The next Archdeacon of Wrexham will be the Revd Shirley Griffiths, Vicar of Abergele and St George, the Bishop of St Asaph has announced. She will also be the Rector of Llandegla.
Mrs Griffiths has been Vicar of Abergele since 2002, taking responsibility for St George in 2008. She was ordained deacon in 1982, serving as curate in Dyserth, Trelawnyd and Cwm. She later became Diocesan Education Officer, a post which she then combined with that of Minor Canon of St Asaph Cathedral. Mrs Griffiths left Wales in 1995 when she went to be R.E. Adviser for the Ripon Diocese and priest-in-charge of a parish, at a time when women in Wales were not able to be ordained priest. Before ordination, Mrs Griffiths taught in Holywell for nine years.
Making this announcement on Palm Sunday, 28 March, Bishop Gregory said, “Shirley is an experienced and wise parish priest, who has all the skills for which I look in an Archdeacon, and I am in no doubt whatsoever that she will be an excellent successor to the eminent ministry that Malcolm Squires has exercised as Archdeacon of Wrexham over the last nine years.”
Mrs Griffiths (62) said, “I was quite amazed when Bishop Gregory asked me; it was last thing I was expecting when he invited me to see him. I’m looking forward to the new challenge – but will be very sad to leave Abergele and St George, where my husband and I have developed many friendships and have felt ourselves to be very much part of the community.”

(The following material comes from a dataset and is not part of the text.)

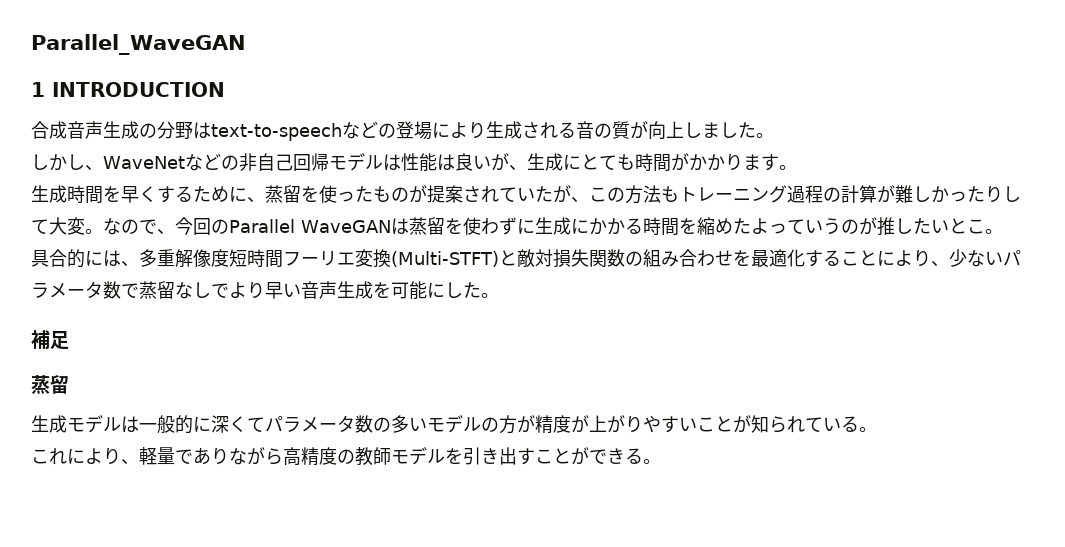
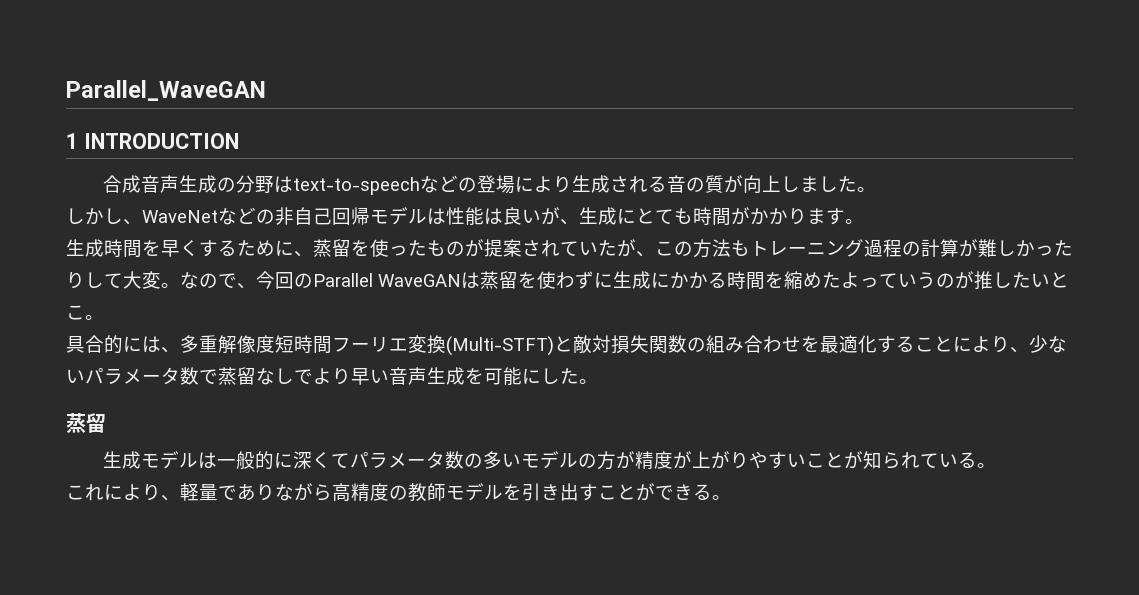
[31,330,69,350] // 補足 -> (598, 381) none

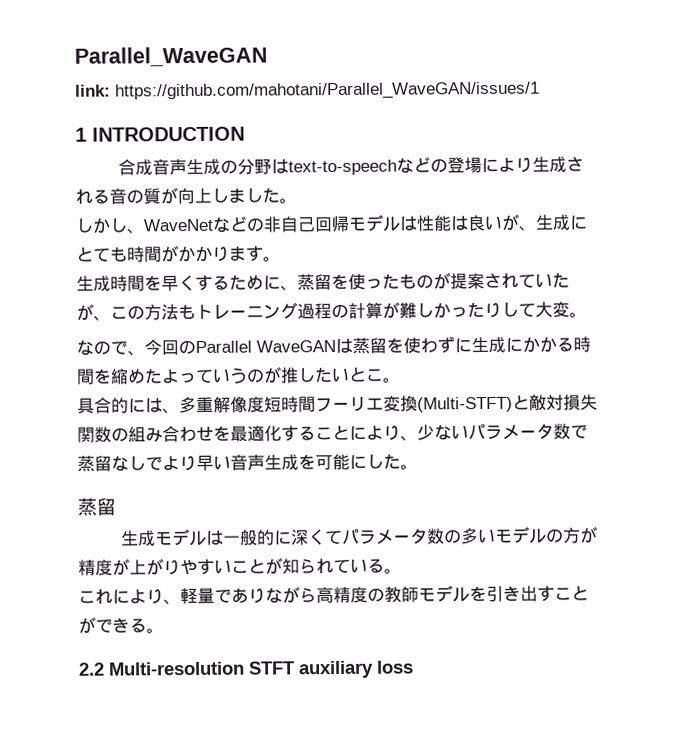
(266, 90) none -> [75,81,540,101] // link: https://github.com/mahotani/Parallel_WaveGAN/issues/1
(180, 285) none -> (587, 315) //
(731, 497) none -> [78,660,414,679] // 2.2 Multi-resolution STFT auxiliary loss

The Archdeacon of Wrexham has responsibility, under the Bishop, for a third of the diocese, from the industrial area of Deeside down to the rural area around Bala. Archdeacons have a particular concern for church buildings and Mrs Griffiths has appropriate experience for this, having inherited a restoration project from her predecessor in Abergeleand overseen the plans for the rebuilding of St David’s, Pensarn, which will be a new community space, due to open later this year.
The Church in Wales has one other female Archdeacon, the Ven Peggy Jackson, Archdeacon of Llandaff, but Mrs Griffiths is the first Welsh woman to be made Archdeacon.
The Revd Shirley Griffiths was brought up in Llanasa and Trelawnyd, the daughter of a farmer. Her husband, Robin, was a farm bailiff and now works for Jones Peckover in St Asaph. Their daughter, Anna, works at St Thomas’ Hospital, London, and will be married in Abergele in April; their son, James, works for a coach company in Northallerton. Mrs Griffiths lists horse-riding, music, floral art and needlework as her interests.
The parish of Abergele produced several Archdeacons in the nineteenth century, including an Archdeacon of Singapore and an Archdeacon of Zanzibar. Mrs Griffiths feels she has more in common with the Venerable David Evans, Archdeacon of St Asaph from 1897-1910 who, as Vicar of Abergele (1897-1910), restored St Michael’s, built St David’s Church, Pensarn and a large church hall for the parish.